When attending the follow-up endoscopies, patients were routinely asked whether adverse events such as hematemesis, melena, and dysphagia had occurred since the last endoscopy.

Dysphagia was assessed using a validated dysphagia score – 0: able to eat conventional diet, 1: able to eat some solid meal, 2: able to eat semisolid but not solid food, 3: able to drink fluids only, 4: aphagia [17].

Strictures were defined as dysphagia score ≥ 1 or the need for endoscopic dilatation.

Outcome parameters

Study end points were:

(1) The rate of complete remission of intestinal metaplasia, high grade dysplasia and malignancy post completion of endoscopic therapy as well as the rate of complete eradication of the Barrett’s epithelium after a follow-up of at least 1 year. Complete Barrett’s eradication was defined as no visible Barrett’s epithelium using narrow-band imaging (C0M0 Prague classification).

(2) Adverse events such as bleeding, perforation or stricture rate were evaluated.

Statistics

Variables analysed included patient characteristics, histological results, and frequency of complications. Values are presented as medians with 25 % to 75 % interquartile range (IQR), and 95 % confidence intervals (CIs). P values of less than 0.05 were considered statistically significant,

Results

During the study period, 118 patients underwent staging EMR for early neoplasia in Barrett’s epithelium. Subsequently, 23 patients underwent surgery/chemotherapy due to deep submucosal or more advanced tumor stages (infiltration of the submucosa with positive deep margins), and four patients were managed conservatively due to patient fitness, comorbidities, or patient choice. The flowchart for patients is illustrated in [Fig. 1].

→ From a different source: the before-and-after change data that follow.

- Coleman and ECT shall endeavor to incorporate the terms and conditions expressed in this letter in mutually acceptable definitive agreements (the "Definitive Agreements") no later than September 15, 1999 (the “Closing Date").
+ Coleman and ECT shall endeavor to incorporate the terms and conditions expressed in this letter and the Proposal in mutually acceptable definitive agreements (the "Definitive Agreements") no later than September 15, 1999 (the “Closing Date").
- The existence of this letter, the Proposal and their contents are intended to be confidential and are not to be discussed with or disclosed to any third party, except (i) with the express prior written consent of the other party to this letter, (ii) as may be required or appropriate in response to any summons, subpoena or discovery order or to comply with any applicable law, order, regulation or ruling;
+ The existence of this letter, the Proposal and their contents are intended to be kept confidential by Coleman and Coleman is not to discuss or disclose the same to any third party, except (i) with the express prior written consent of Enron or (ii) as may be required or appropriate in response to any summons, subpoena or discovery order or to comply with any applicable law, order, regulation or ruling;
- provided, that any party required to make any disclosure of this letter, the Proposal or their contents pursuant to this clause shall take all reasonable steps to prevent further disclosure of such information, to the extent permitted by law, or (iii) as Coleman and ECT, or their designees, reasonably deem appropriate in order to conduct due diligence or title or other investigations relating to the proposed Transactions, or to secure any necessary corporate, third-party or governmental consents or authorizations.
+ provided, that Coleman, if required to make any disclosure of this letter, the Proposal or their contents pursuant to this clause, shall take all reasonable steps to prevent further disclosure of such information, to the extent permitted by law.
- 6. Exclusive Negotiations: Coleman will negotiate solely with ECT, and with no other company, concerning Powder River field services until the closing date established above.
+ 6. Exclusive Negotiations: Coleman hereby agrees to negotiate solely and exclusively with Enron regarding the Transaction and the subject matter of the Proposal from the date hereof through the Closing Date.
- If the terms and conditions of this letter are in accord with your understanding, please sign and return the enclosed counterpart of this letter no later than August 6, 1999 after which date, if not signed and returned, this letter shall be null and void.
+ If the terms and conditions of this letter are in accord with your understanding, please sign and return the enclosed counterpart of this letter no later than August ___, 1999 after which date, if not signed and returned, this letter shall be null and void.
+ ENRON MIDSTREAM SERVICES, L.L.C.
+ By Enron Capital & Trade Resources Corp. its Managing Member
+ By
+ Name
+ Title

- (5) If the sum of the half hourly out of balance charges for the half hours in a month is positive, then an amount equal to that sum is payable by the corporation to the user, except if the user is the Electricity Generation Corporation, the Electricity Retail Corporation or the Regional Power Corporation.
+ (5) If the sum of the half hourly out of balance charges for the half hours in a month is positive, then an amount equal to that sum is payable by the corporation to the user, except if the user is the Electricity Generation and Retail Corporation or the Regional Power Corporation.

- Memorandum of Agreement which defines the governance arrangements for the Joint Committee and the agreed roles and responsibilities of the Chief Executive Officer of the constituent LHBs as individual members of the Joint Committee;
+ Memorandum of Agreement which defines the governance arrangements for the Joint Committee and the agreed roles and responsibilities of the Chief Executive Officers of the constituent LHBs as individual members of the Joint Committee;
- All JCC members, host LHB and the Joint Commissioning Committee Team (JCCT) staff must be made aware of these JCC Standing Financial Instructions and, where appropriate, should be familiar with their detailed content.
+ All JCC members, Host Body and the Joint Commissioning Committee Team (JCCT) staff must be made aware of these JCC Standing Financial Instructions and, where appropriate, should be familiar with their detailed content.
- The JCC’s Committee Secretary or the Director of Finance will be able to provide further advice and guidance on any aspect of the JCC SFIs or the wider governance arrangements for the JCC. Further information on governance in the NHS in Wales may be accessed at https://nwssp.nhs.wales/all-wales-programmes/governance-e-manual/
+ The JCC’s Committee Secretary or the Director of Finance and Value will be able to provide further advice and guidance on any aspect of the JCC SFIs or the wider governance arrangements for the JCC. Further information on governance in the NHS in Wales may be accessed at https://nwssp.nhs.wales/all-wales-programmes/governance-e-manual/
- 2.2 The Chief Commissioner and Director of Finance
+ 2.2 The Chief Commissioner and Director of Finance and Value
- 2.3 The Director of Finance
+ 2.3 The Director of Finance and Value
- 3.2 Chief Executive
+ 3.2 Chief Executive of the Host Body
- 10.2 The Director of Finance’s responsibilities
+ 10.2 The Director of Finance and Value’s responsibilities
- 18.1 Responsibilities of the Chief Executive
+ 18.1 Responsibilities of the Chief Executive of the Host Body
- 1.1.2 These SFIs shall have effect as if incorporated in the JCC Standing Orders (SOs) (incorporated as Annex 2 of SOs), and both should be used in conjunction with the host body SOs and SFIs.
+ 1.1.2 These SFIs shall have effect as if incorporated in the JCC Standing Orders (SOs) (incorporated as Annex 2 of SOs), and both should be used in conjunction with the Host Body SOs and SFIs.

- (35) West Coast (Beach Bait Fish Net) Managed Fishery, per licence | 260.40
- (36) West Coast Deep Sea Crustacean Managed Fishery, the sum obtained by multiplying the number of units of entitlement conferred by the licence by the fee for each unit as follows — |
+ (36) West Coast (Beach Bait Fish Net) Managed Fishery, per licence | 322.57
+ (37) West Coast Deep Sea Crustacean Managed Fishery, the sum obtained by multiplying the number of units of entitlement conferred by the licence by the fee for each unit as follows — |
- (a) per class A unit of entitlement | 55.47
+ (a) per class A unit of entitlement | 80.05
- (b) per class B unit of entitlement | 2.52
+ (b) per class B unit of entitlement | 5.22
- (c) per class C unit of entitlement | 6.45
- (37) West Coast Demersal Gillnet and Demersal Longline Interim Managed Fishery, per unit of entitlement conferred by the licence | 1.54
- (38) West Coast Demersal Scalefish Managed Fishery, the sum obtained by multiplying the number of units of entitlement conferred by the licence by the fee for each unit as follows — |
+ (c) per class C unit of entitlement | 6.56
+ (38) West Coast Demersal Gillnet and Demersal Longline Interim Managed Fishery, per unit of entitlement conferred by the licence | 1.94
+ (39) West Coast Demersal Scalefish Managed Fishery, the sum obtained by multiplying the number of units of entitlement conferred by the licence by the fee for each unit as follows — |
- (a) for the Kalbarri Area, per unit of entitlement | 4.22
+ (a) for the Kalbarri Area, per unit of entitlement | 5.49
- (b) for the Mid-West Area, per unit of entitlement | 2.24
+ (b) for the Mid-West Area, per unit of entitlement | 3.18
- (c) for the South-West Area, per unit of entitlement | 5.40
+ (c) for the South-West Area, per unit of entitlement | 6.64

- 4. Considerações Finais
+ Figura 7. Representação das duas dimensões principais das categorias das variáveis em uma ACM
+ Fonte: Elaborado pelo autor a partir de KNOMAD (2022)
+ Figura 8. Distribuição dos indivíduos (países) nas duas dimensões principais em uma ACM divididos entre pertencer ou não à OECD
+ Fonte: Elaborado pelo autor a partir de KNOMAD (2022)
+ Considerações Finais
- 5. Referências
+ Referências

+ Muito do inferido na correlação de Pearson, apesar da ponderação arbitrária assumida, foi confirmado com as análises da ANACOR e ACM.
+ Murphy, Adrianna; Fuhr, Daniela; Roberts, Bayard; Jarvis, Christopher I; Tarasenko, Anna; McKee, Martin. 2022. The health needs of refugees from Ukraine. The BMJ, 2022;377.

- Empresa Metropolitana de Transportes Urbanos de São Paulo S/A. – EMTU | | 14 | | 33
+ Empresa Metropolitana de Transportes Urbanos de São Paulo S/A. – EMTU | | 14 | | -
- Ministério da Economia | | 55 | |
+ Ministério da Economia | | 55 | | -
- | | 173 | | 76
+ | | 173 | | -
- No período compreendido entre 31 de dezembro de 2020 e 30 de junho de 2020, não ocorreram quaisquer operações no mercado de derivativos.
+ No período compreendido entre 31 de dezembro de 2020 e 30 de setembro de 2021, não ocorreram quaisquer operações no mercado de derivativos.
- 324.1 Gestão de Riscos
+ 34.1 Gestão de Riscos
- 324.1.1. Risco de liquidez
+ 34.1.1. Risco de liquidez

After reviewing the histology of the resected esophageal lesion and discussing the clinical context, 91 patients were considered suitable for further endoscopic therapy. Among the patients undergoing further endoscopic treatment, 48 patients had high grade dysplasia, 38 intramucosal cancer, and five submucosal cancer (T1sm1 defined as submucosal infiltration depth of less than 500 µm) in the endoscopically resected specimen at index endoscopy. The characteristics of the 91 patients receiving further endoscopic treatment are given in  [Table1]. Median follow-up of the endoscopically treated patients was 30 months (IQR 16 – 52 months). Complete remission of HGD/neoplasia was achieved in 95.6 % of all endoscopically treated patients after 12 months. In four patients, high grade dysplasia or cancer was still present after 12 months: one patient with submucosal adenocarcinoma in the initial EMR specimen but unfit for surgery developed local lymphadenopathy and was treated with chemoradiotherapy. One patient with multifocal high grade dysplasia in a long Barrett’s segment suffered a hemorrhagic stroke and further endoscopic treatment was subsided. In a patient with completely resected short Barrett’s segment, a focus of intramucosal cancer was found in a residual 3 mm Barrett’s island after 12 months and completely resected endoscopically. A fourth patient with intramucosal cancer and multifocal high grade dysplasia in a long Barrett’s segment still had focal high grade dysplasia on biopsies. He underwent radiofrequency ablation after endoscopic resection of all visible nodules.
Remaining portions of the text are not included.